• Exercise details: Go through the data below and return each line containing the word "number".

• Record extracts:
-.-.-

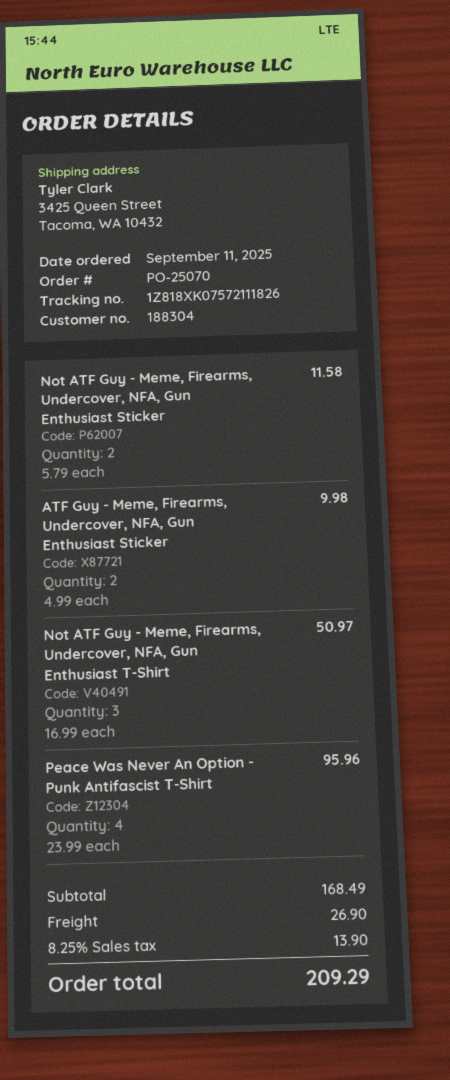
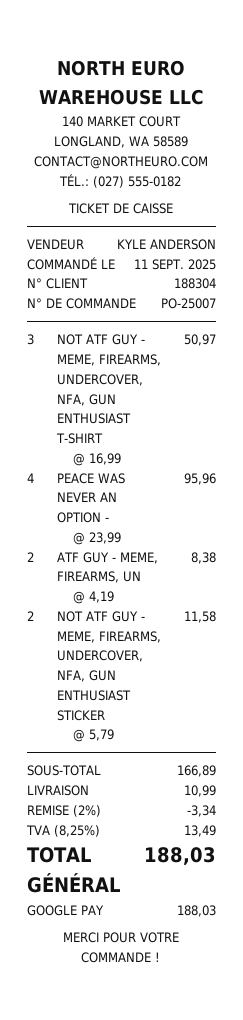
order number: PO-25070 -> PO-25007
ATF Guy - Meme, Firearms, Undercover, NFA, Gun Enthusiast Sticker: 2 x 4.99 = 9.98 -> 2 x 4.19 = 8.38
subtotal: 168.49 -> 166.89
discount: none -> 2% = 3.34
shipping: 26.90 -> 10.99
tax: 8.25% = 13.90 -> 8.25% = 13.49
total: 209.29 -> 188.03

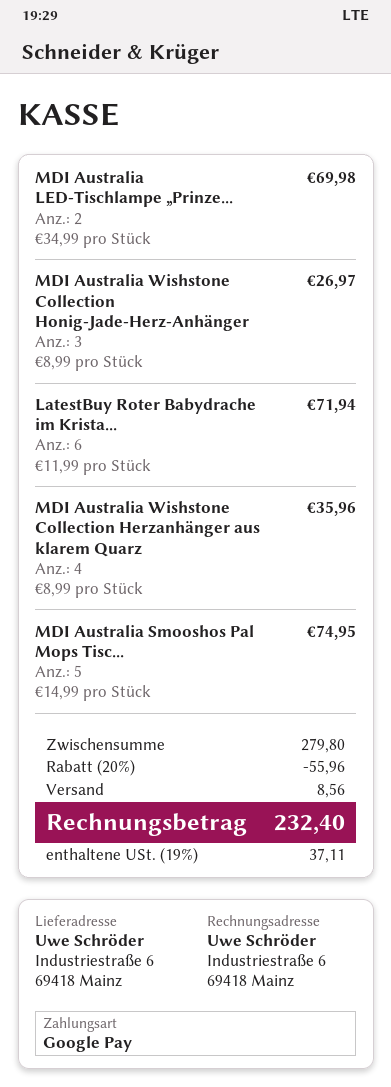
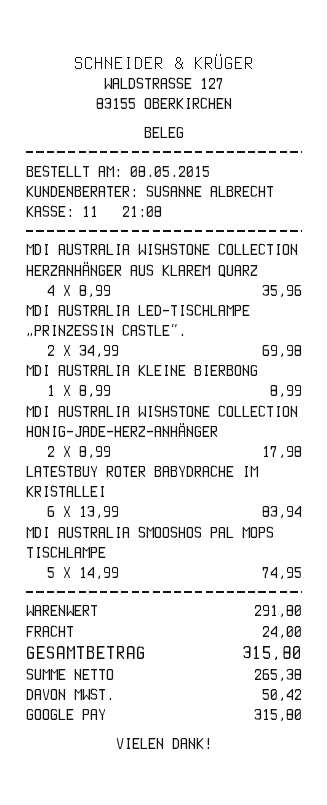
MDI Australia Wishstone Collection Honig-Jade-Herz-Anhänger: 3 x 8.99 = 26.97 -> 2 x 8.99 = 17.98
LatestBuy Roter Babydrache im Krista...: 6 x 11.99 = 71.94 -> 6 x 13.99 = 83.94
MDI AUSTRALIA KLEINE BIERBONG: none -> 1 x 8.99 = 8.99
subtotal: 279.80 -> 291.80
discount: 20% = 55.96 -> none
shipping: 8.56 -> 24.00
tax: 37.11 -> 50.42
total: 232.40 -> 315.80

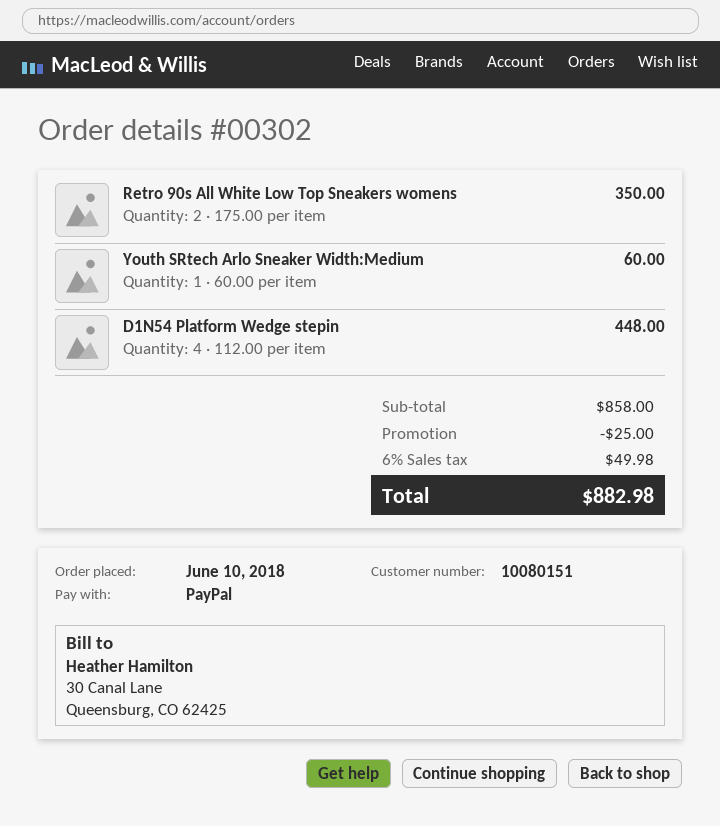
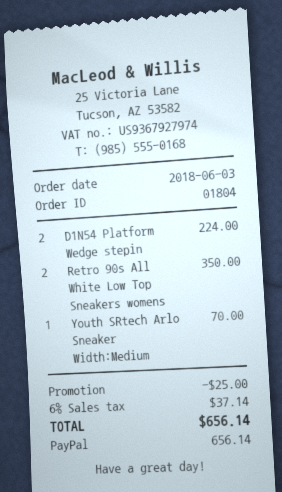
order number: 00302 -> 01804
order date: 2018-06-10 -> 2018-06-03
Youth SRtech Arlo Sneaker Width:Medium: 1 for 60.00 -> 1 for 70.00
D1N54 Platform Wedge stepin: 4 for 448.00 -> 2 for 224.00
tax: 6% = 49.98 -> 6% = 37.14
total: 882.98 -> 656.14

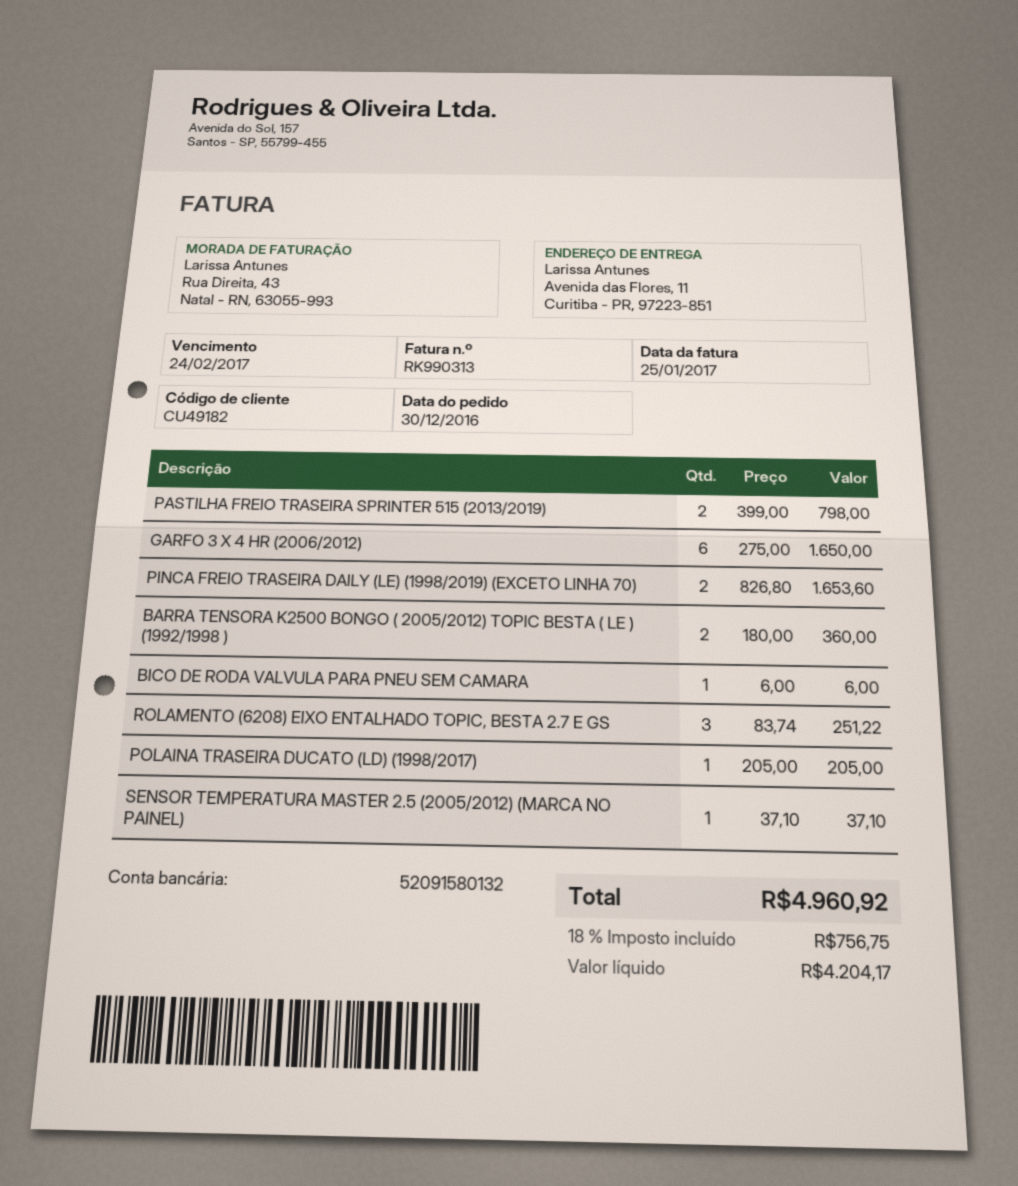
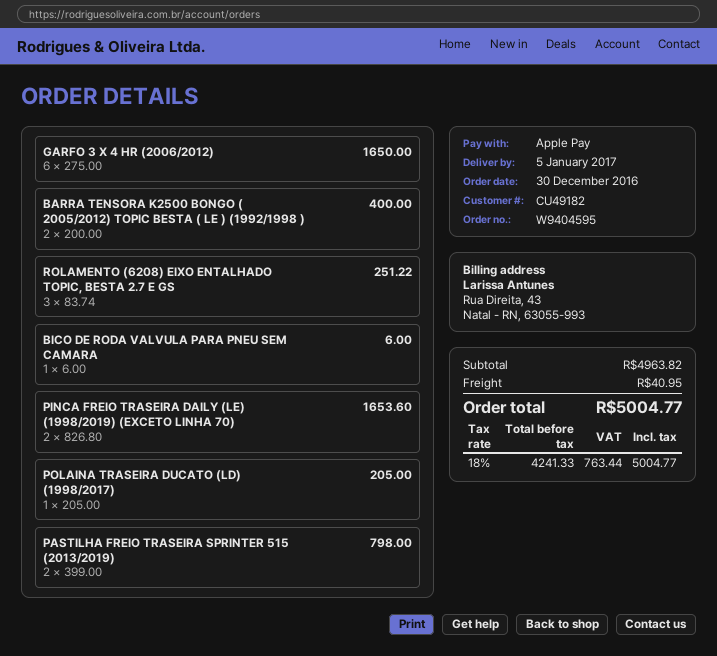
BARRA TENSORA K2500 BONGO ( 2005/2012) TOPIC BESTA ( LE ) (1992/1998 ): 2 x 180.00 = 360.00 -> 2 x 200.00 = 400.00
SENSOR TEMPERATURA MASTER 2.5 (2005/2012) (MARCA NO PAINEL): 1 x 37.10 = 37.10 -> none
shipping: none -> 40.95
net: 4204.17 -> 4241.33
tax: 18% = 756.75 -> 18% = 763.44
total: 4960.92 -> 5004.77

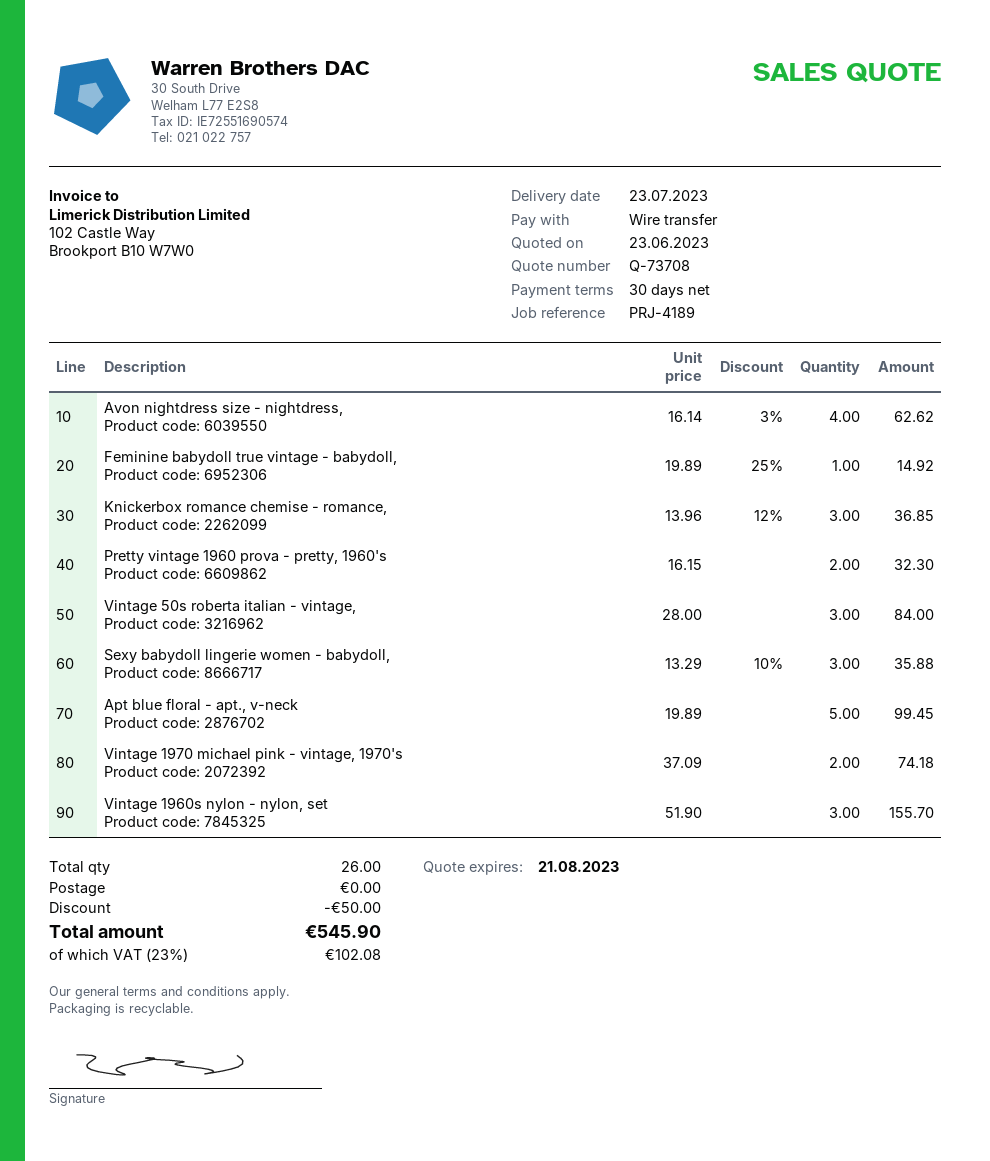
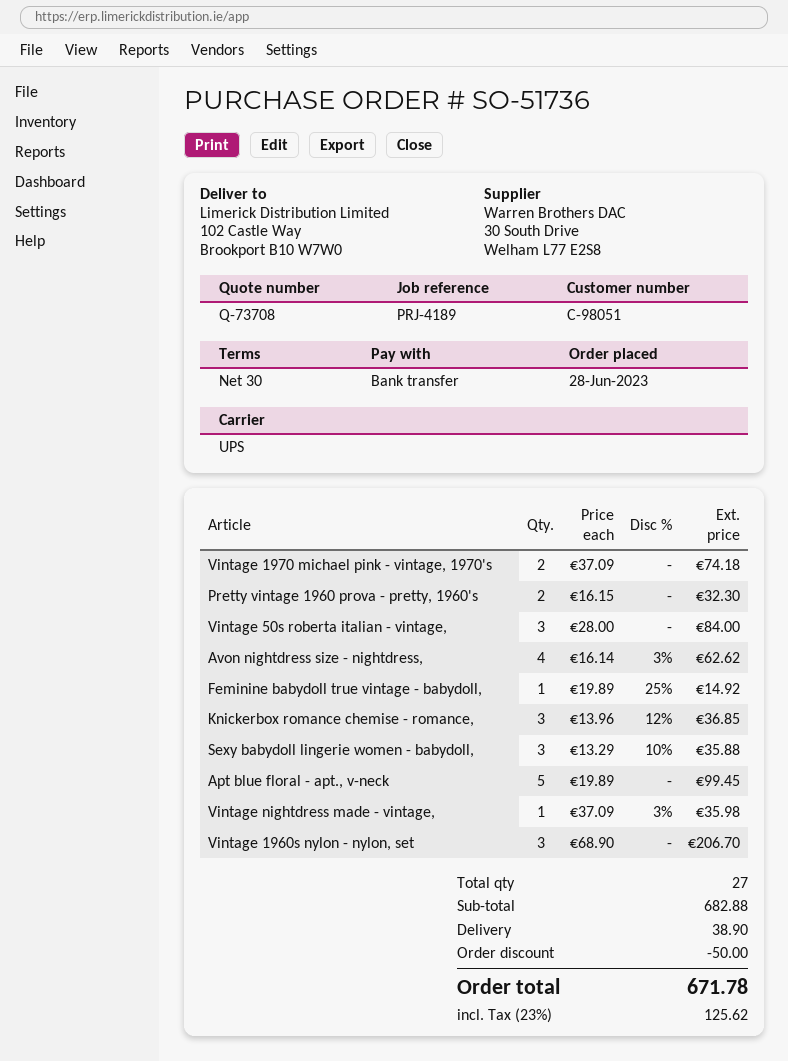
Vintage 1960s nylon - nylon, set: 3 x 51.90 = 155.70 -> 3 x 68.90 = 206.70
Vintage nightdress made - vintage,: none -> 1 x 37.09 - 3% = 35.98
total quantity: 26 -> 27
shipping: 0.00 -> 38.90
tax: 23% = 102.08 -> 23% = 125.62
total: 545.90 -> 671.78

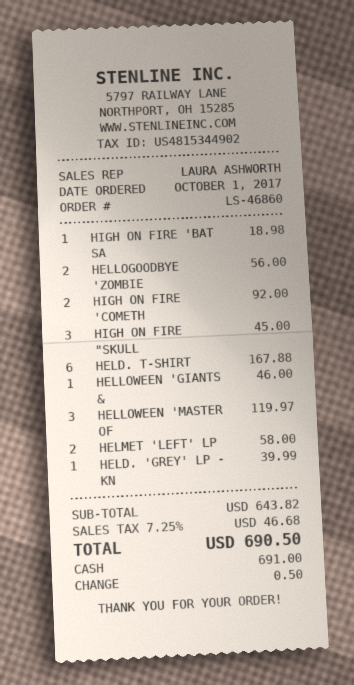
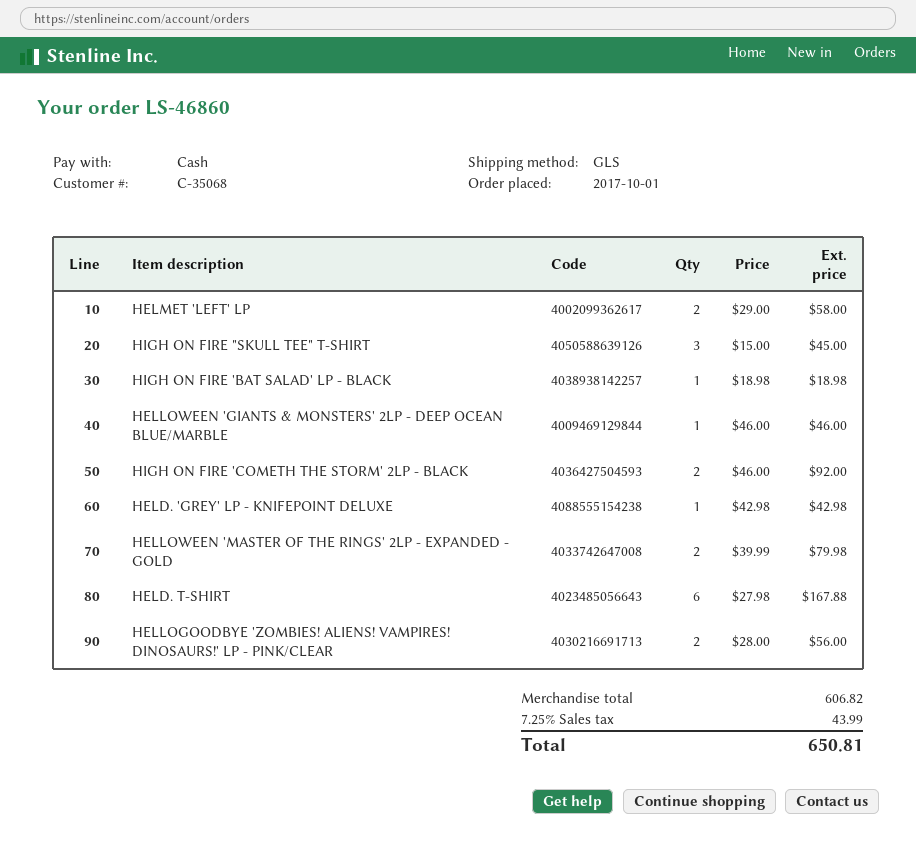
HELLOWEEN 'MASTER OF: 3 for 119.97 -> 2 for 79.98
HELD. 'GREY' LP - KN: 1 for 39.99 -> 1 for 42.98
subtotal: 643.82 -> 606.82
tax: 7.25% = 46.68 -> 7.25% = 43.99
total: 690.50 -> 650.81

-.-.-

• Reply:
order number: PO-25070 -> PO-25007
order number: 00302 -> 01804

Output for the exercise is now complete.